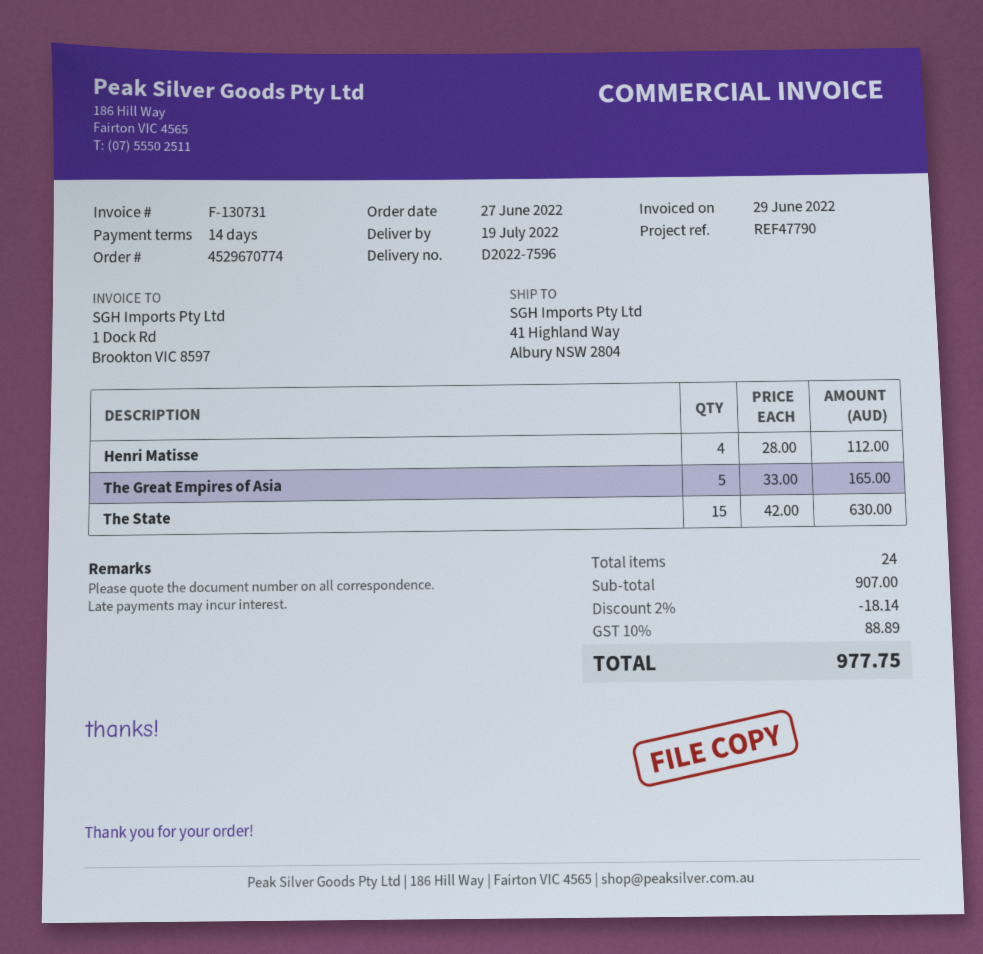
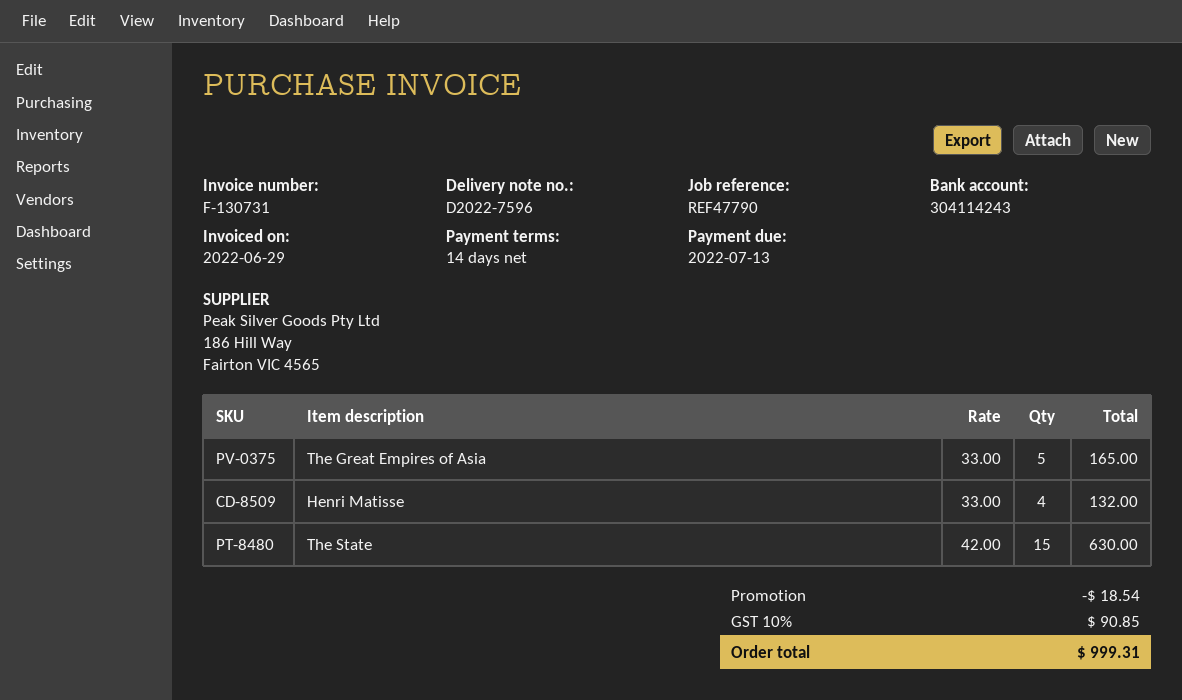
Henri Matisse: 4 x 28.00 = 112.00 -> 4 x 33.00 = 132.00
discount: 18.14 -> 18.54
tax: 10% = 88.89 -> 10% = 90.85
total: 977.75 -> 999.31

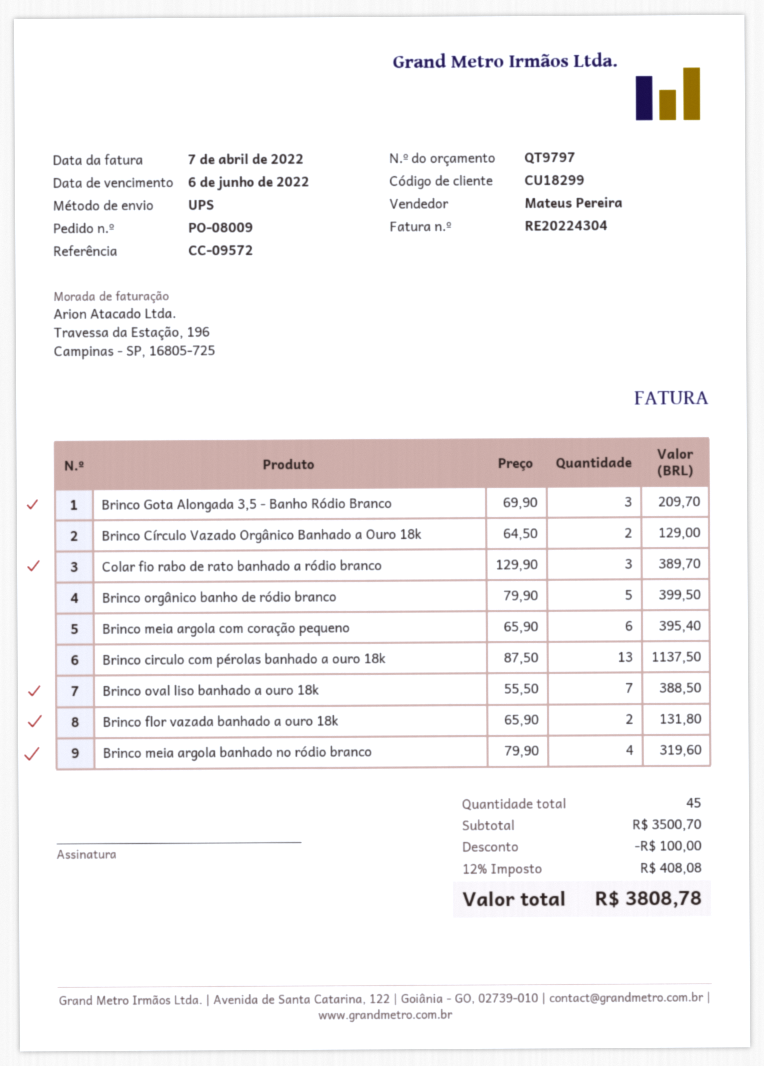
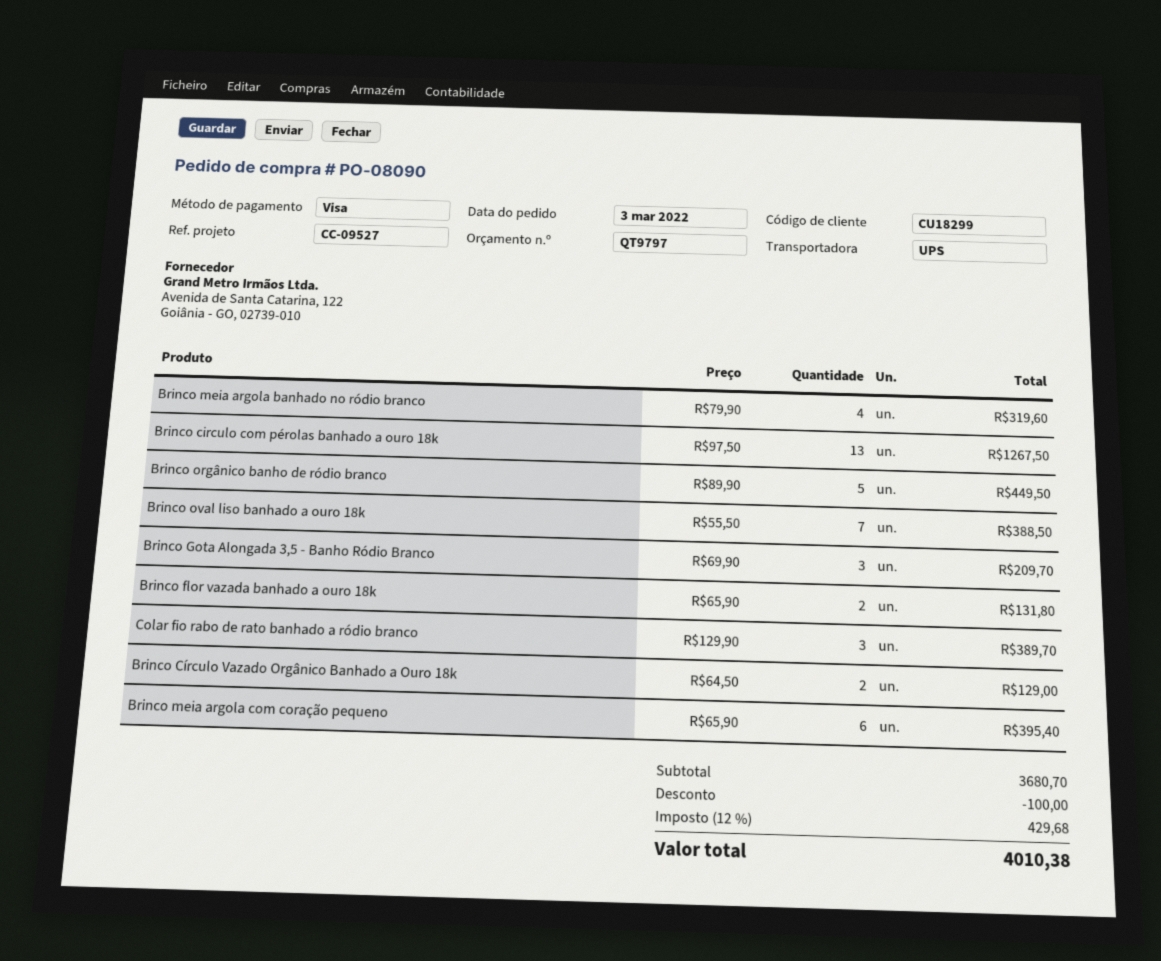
order number: PO-08009 -> PO-08090
reference: CC-09572 -> CC-09527
Brinco orgânico banho de ródio branco: 5 x 79.90 = 399.50 -> 5 x 89.90 = 449.50
Brinco circulo com pérolas banhado a ouro 18k: 13 x 87.50 = 1137.50 -> 13 x 97.50 = 1267.50
subtotal: 3500.70 -> 3680.70
tax: 12% = 408.08 -> 12% = 429.68
total: 3808.78 -> 4010.38

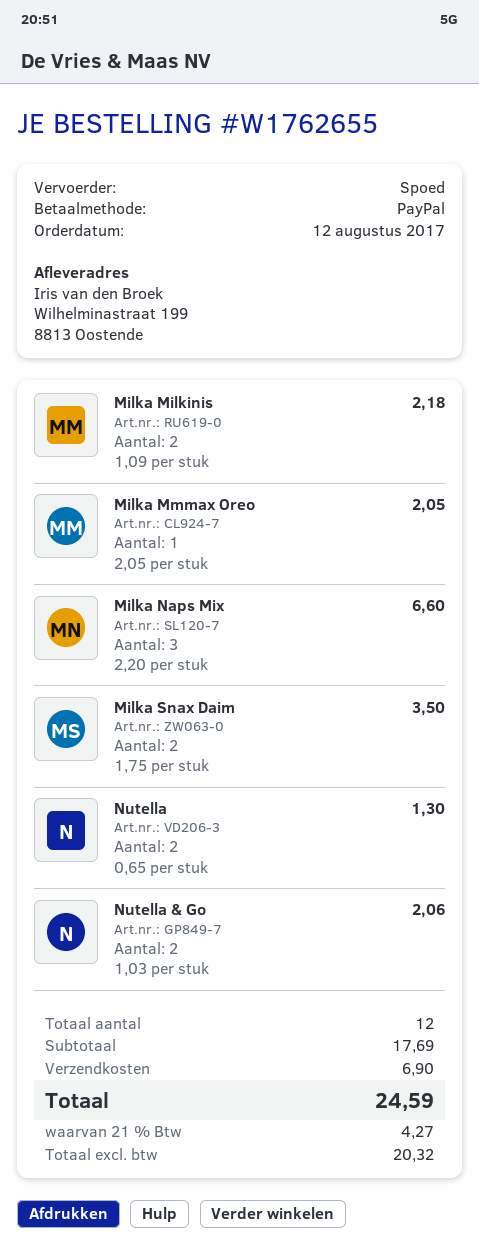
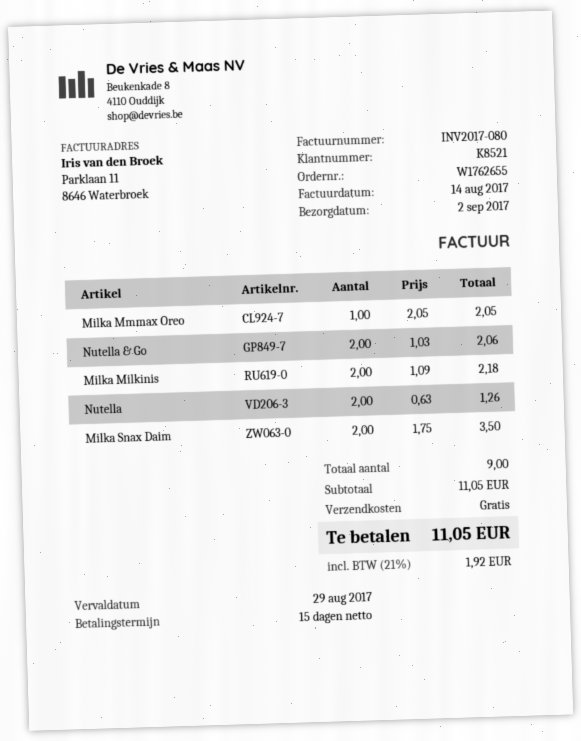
Milka Naps Mix: 3 x 2.20 = 6.60 -> none
Nutella: 2 x 0.65 = 1.30 -> 2 x 0.63 = 1.26
total quantity: 12 -> 9
subtotal: 17.69 -> 11.05
shipping: 6.90 -> 0.00
tax: 21% = 4.27 -> 21% = 1.92
total: 24.59 -> 11.05

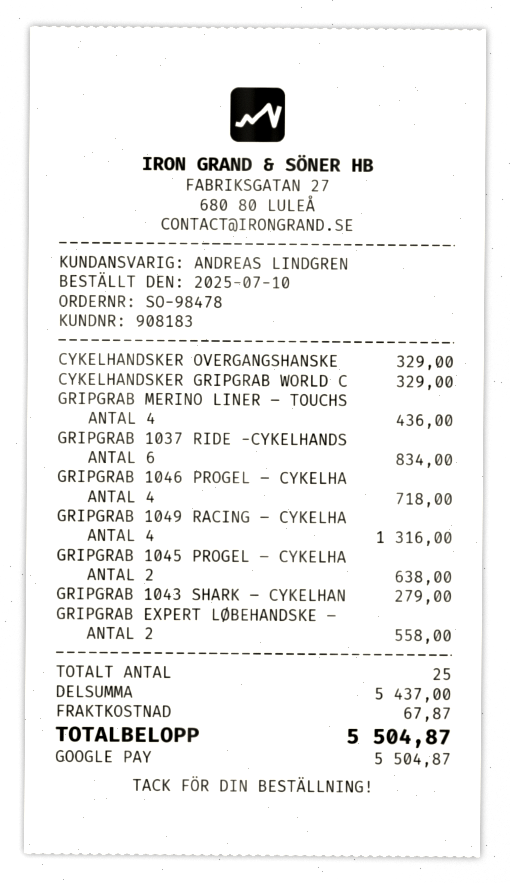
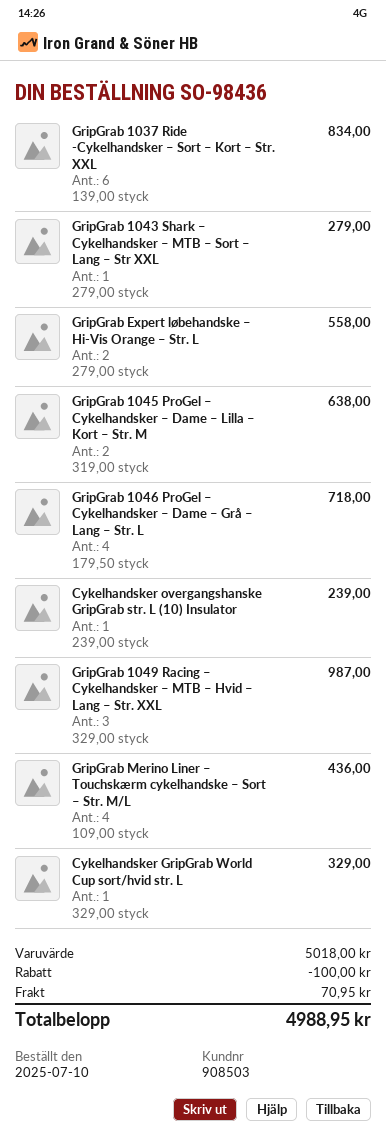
order number: SO-98478 -> SO-98436
customer number: 908183 -> 908503
CYKELHANDSKER OVERGANGSHANSKE: 1 for 329.00 -> 1 for 239.00
GRIPGRAB 1049 RACING – CYKELHA: 4 for 1316.00 -> 3 for 987.00
subtotal: 5437.00 -> 5018.00
discount: none -> 100.00
shipping: 67.87 -> 70.95
total: 5504.87 -> 4988.95

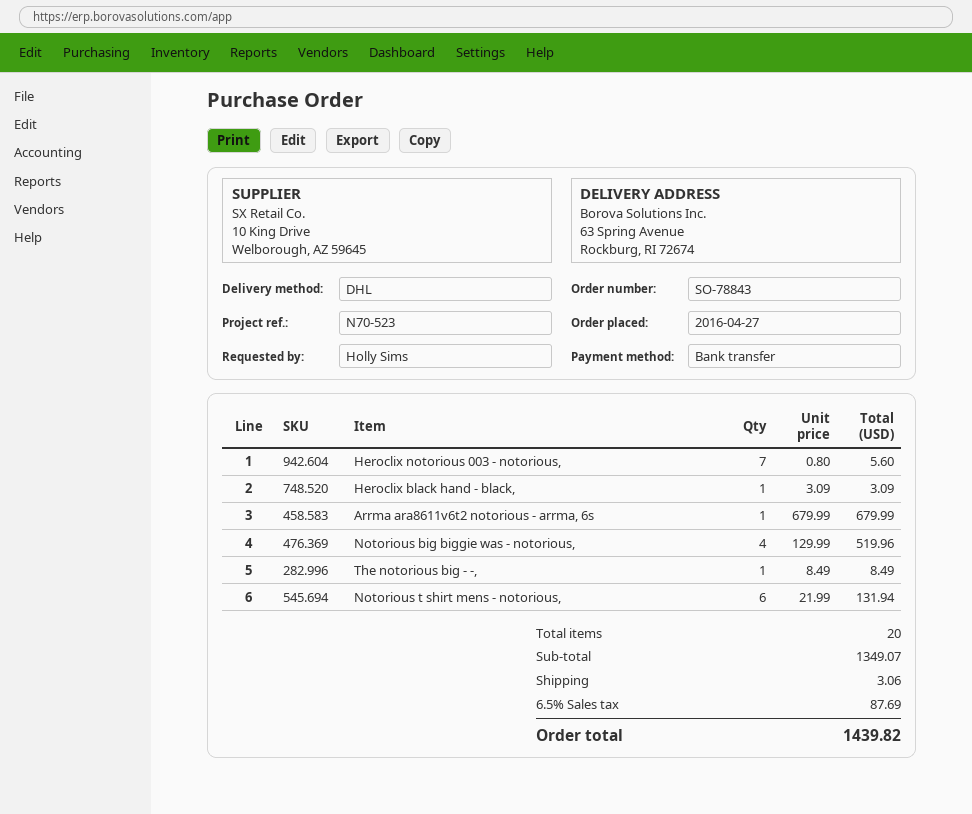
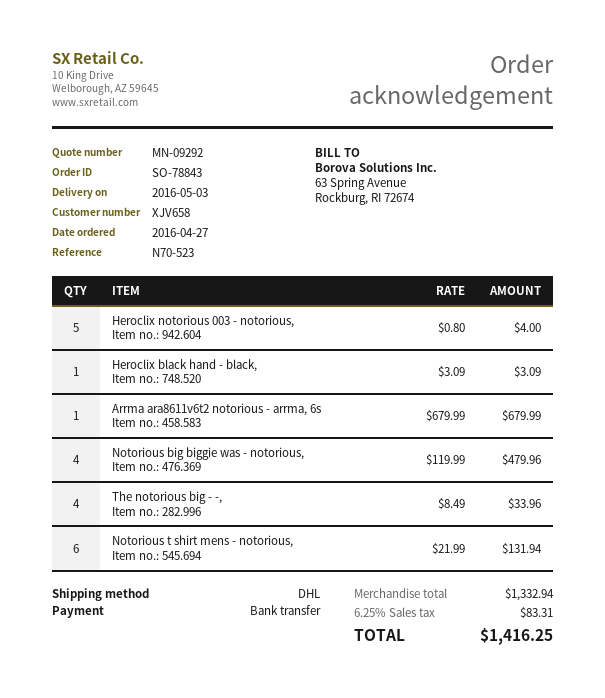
Heroclix notorious 003 - notorious,: 7 x 0.80 = 5.60 -> 5 x 0.80 = 4.00
Notorious big biggie was - notorious,: 4 x 129.99 = 519.96 -> 4 x 119.99 = 479.96
The notorious big - -,: 1 x 8.49 = 8.49 -> 4 x 8.49 = 33.96
subtotal: 1349.07 -> 1332.94
shipping: 3.06 -> none
tax: 6.5% = 87.69 -> 6.25% = 83.31
total: 1439.82 -> 1416.25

:::

• _REQUIREMENT_: Leave out the pictures and copy everything else in the records word for word.

• _WRITTEN RESPONSE_:
Henri Matisse: 4 x 28.00 = 112.00 -> 4 x 33.00 = 132.00
discount: 18.14 -> 18.54
tax: 10% = 88.89 -> 10% = 90.85
total: 977.75 -> 999.31

order number: PO-08009 -> PO-08090
reference: CC-09572 -> CC-09527
Brinco orgânico banho de ródio branco: 5 x 79.90 = 399.50 -> 5 x 89.90 = 449.50
Brinco circulo com pérolas banhado a ouro 18k: 13 x 87.50 = 1137.50 -> 13 x 97.50 = 1267.50
subtotal: 3500.70 -> 3680.70
tax: 12% = 408.08 -> 12% = 429.68
total: 3808.78 -> 4010.38

Milka Naps Mix: 3 x 2.20 = 6.60 -> none
Nutella: 2 x 0.65 = 1.30 -> 2 x 0.63 = 1.26
total quantity: 12 -> 9
subtotal: 17.69 -> 11.05
shipping: 6.90 -> 0.00
tax: 21% = 4.27 -> 21% = 1.92
total: 24.59 -> 11.05

order number: SO-98478 -> SO-98436
customer number: 908183 -> 908503
CYKELHANDSKER OVERGANGSHANSKE: 1 for 329.00 -> 1 for 239.00
GRIPGRAB 1049 RACING – CYKELHA: 4 for 1316.00 -> 3 for 987.00
subtotal: 5437.00 -> 5018.00
discount: none -> 100.00
shipping: 67.87 -> 70.95
total: 5504.87 -> 4988.95

Heroclix notorious 003 - notorious,: 7 x 0.80 = 5.60 -> 5 x 0.80 = 4.00
Notorious big biggie was - notorious,: 4 x 129.99 = 519.96 -> 4 x 119.99 = 479.96
The notorious big - -,: 1 x 8.49 = 8.49 -> 4 x 8.49 = 33.96
subtotal: 1349.07 -> 1332.94
shipping: 3.06 -> none
tax: 6.5% = 87.69 -> 6.25% = 83.31
total: 1439.82 -> 1416.25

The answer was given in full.